É però interessante notare, come nel bucolico paese di Egna/Neumarkt, nella Bassa Atesina, una consigliera comunale della Lega, tale Rosa Valenti, sia riuscita a convincere la giunta comunale di uno dei borghi più belli d’Italia a trovare i fondi per l’acquisto di 4 pistole, destinate al corpo locale della polizia municipale. La consigliera leghista dell’ondata salviniana, ha motivato tale posizione dicendo: «credo fortemente nella sicurezza dei cittadini ma anche del personale che opera sul territorio con i rischi che ne conseguono».

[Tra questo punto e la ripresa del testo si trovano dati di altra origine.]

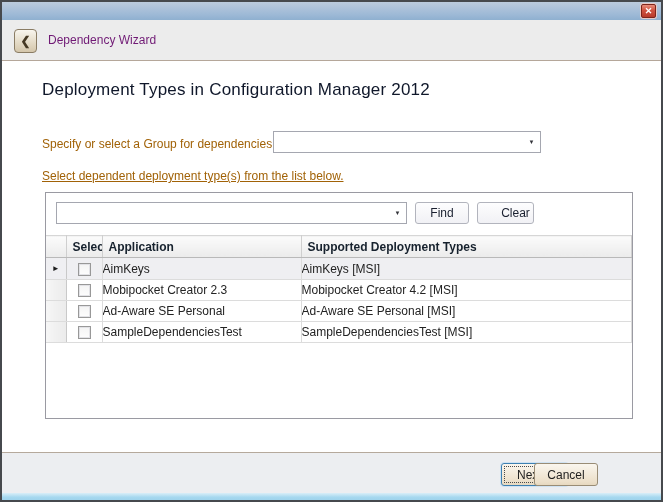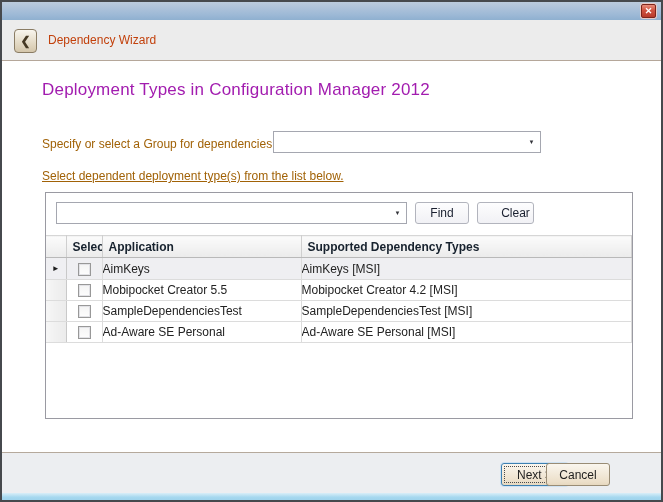--- a/index.html
+++ b/index.html
@@ -38,7 +38,7 @@
     cursor:pointer;
   }
   .header-title {
-    position:absolute; left:46px; top:13px; font-size:12px; color:#c2410c;
+    position:absolute; left:46px; top:13px; font-size:12px; color:#701a75;
   }
 
   

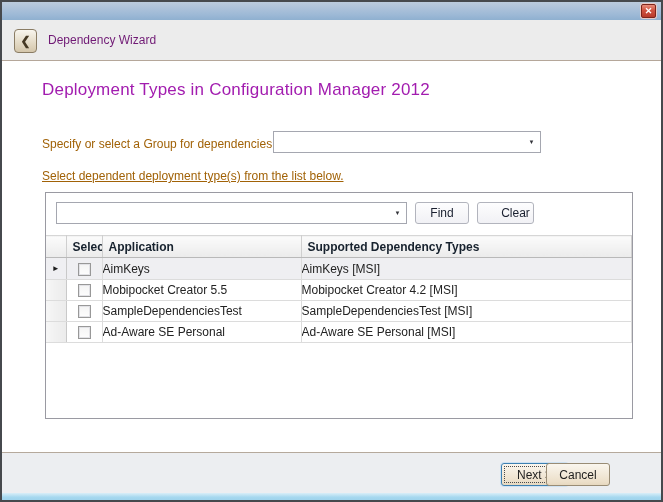--- a/index.html
+++ b/index.html
@@ -44,7 +44,7 @@
   
   .page-title {
     position:absolute; left:40px; top:78px;
-    font-size:17px; font-weight:normal; color:#a21caf; letter-spacing:0.2px;
+    font-size:17px; font-weight:normal; color:#0f172a; letter-spacing:0.2px;
   }
   .label { position:absolute; font-size:12px; color:#a16207; }
   .group-label { left:40px; top:135px; }

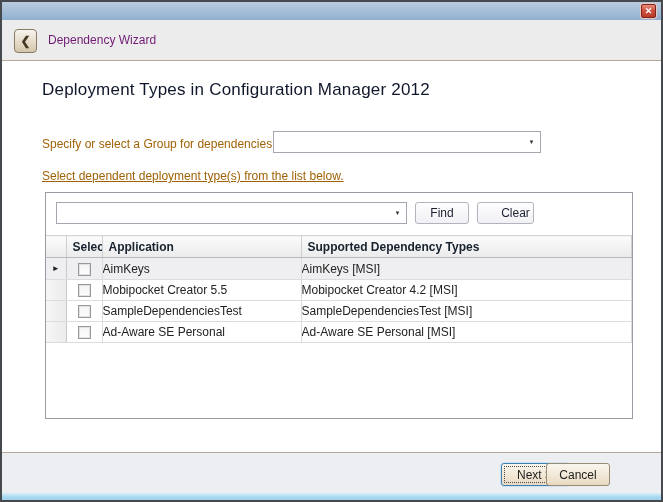--- a/index.html
+++ b/index.html
@@ -184,7 +184,7 @@
           <th class="corner"></th>
           <th>Select</th>
           <th>Application</th>
-          <th>Supported Dependency Types</th>
+          <th>Supported Deployment Types</th>
         </tr>
       </thead>
       <tbody>

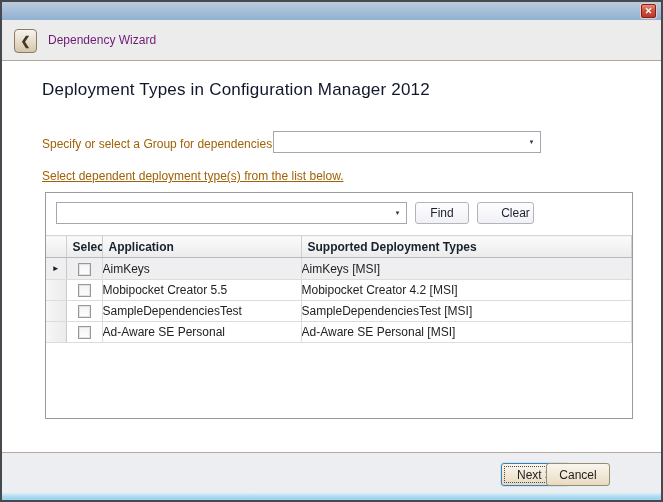--- a/index.html
+++ b/index.html
@@ -197,7 +197,7 @@
           <tr>
             <td class="rowhdr"></td>
             <td class="selcell"><span class="checkbox"></span></td>
-            <td>Mobipocket Creator 5.5</td>
+            <td>Mobipocket Creator 2.3</td>
             <td>Mobipocket Creator 4.2 [MSI]</td>
           </tr>
           <tr>

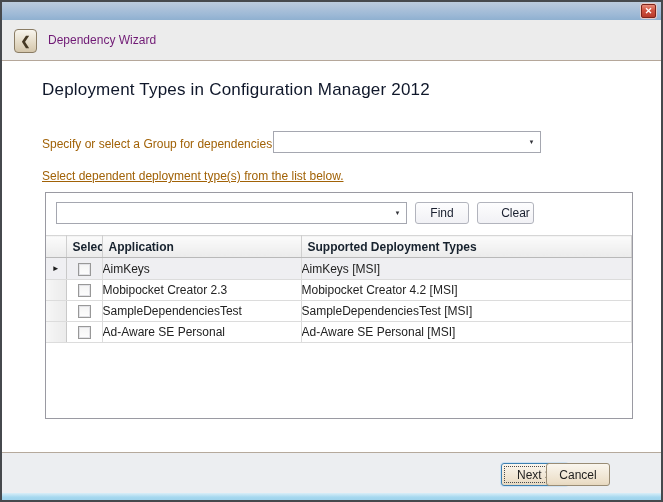--- a/index.html
+++ b/index.html
@@ -203,14 +203,14 @@
           <tr>
             <td class="rowhdr"></td>
             <td class="selcell"><span class="checkbox"></span></td>
+            <td>Ad-Aware SE Personal</td>
+            <td>Ad-Aware SE Personal [MSI]</td>
+          </tr>
+          <tr>
+            <td class="rowhdr"></td>
+            <td class="selcell"><span class="checkbox"></span></td>
             <td>SampleDependenciesTest</td>
             <td>SampleDependenciesTest [MSI]</td>
-          </tr>
-          <tr>
-            <td class="rowhdr"></td>
-            <td class="selcell"><span class="checkbox"></span></td>
-            <td>Ad-Aware SE Personal</td>
-            <td>Ad-Aware SE Personal [MSI]</td>
           </tr>
         </tbody>
     </table>

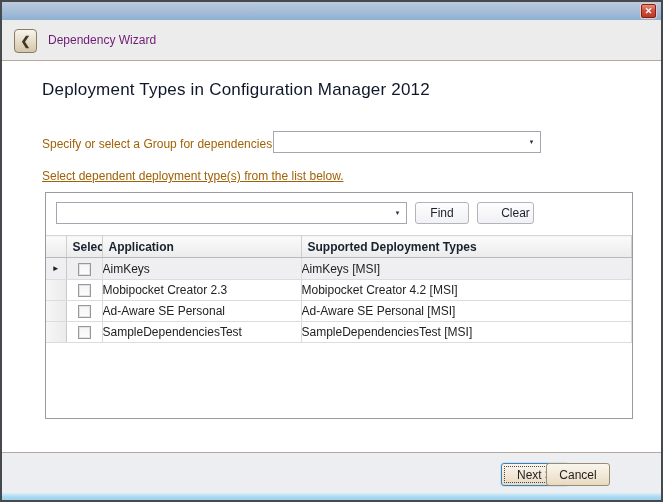--- a/index.html
+++ b/index.html
@@ -128,7 +128,7 @@
     border:1px solid #3d80b2; box-shadow:0 0 0 1px #cfe2f2;
     outline:1px dotted #4a4a4a; outline-offset:-4px;margin-left:24px;
   }
-  .cancel-btn { left:544px; top:461px; width:64px; }
+  .cancel-btn { left:532px; top:461px; width:64px; }
 
   .bottom-strip {
     position:absolute; left:0; bottom:0; width:100%; height:7px;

Cosa è successo a Egna negli ultimi anni di tanto grave da rendere necessaria la circolazione di altri uomini armati oltre ai Carabinieri che proprio nel paese hanno una stazione? Nulla, nel paese della Bassa Atesina non ci sono guerre fra narcos oppure cellule di Al-Qaeda eppure secondo la consigliera leghista era necessario armare nuove persone per garantire la sicurezza degli abitanti di un paese in cui non risultano esserci problemi di gravità tale che possano anche solo lontanamente giustificare un provedimento del genere. La pistola ai vigili è la bandierina che ora la leghista può sventolare e rivendicare come vittoria.

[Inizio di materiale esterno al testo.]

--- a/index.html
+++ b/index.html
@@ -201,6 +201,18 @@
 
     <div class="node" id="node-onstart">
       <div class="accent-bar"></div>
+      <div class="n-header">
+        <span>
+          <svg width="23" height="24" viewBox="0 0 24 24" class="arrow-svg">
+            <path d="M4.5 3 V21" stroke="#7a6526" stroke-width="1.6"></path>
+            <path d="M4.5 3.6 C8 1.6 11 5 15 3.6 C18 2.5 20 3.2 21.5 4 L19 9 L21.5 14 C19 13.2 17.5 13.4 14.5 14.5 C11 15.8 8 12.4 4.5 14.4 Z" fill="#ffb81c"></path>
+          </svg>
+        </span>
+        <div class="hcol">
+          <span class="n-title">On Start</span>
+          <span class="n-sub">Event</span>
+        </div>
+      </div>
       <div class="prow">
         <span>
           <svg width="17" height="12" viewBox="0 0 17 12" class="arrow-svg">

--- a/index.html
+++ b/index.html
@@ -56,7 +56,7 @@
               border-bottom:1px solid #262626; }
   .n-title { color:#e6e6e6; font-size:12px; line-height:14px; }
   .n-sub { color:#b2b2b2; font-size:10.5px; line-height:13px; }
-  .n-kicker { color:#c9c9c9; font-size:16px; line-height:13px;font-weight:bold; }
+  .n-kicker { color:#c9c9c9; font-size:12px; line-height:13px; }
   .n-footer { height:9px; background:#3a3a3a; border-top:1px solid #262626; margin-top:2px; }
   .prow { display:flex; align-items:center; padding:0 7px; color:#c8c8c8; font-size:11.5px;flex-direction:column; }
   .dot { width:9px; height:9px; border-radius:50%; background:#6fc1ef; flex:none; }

Avere più persone armate significa avere più sicurezza? Evidentemente no, la situazione esistente negli Stati Uniti, il paese con il più alto numero di armi in circolazione, dice l’esatto contrario. Portare una pistola oppure un’arma mortale come il Taser, può portare ovviamente al suo utilizzo e alla tentazione per gli uomini in divisa di trasformarsi in sceriffi. Recentemente, con il caso dell’assassinio di Matteo Tenni ad Ala, abbiamo visto cosa significhi dare armi in mano a persone incapaci di gestire la tensione. Sempre nel Trentino, nella fattispecie a Trento, un vigile alcuni anni fa sparò a dei ragazzini in fuga dopo un furto. I casi cronaca nazionale riportano numerosissimi casi di omicidi tentati o compiuti da vigili urbani nell’ambito della propria attività. Ricordiamo a Como nel 2006 un ragazzo di 19 anni ucciso perchè faceva dei graffiti, oppure il cileno di 28 anni ucciso da un vigile di Crescenzago, vicino a Milano, nel 2012.
La Lega è il principale partito che sostiene la liberalizzazione nella vendita di armi, ed è sempre in prima linea nel difendere gioiellieri o altri esercenti che uccidono autori di furti nelle proprie propretà. Nel marzo 2019, ai tempi del governo gialloverde che tanto si adoperò per inasprire le pene per chi lottava a difesa dei propri diritti o per salvare vite umane nel Mediterraneo, la Lega presentò una proposta di legge per facilitare l’acquisto di “un’arma destinata alla difesa personale”. Tale provvedimento era composto da tre articoli in tutto che puntavano ad “aumentare da 7,5 a 15 joule il discrimine tra le armi comuni da sparo e quelle per le quali non è necessario il porto d’armi”.
La misura proposta dalla leghista Valenti, ma appoggiata da tutto il resto del Consiglio comunale, SVP e PD in testa, contiene in sé la sintesi di tutta la propaganda leghista-salviniana che evidentemente ha fatto breccia, inventando emergenze là dove non ce ne sono.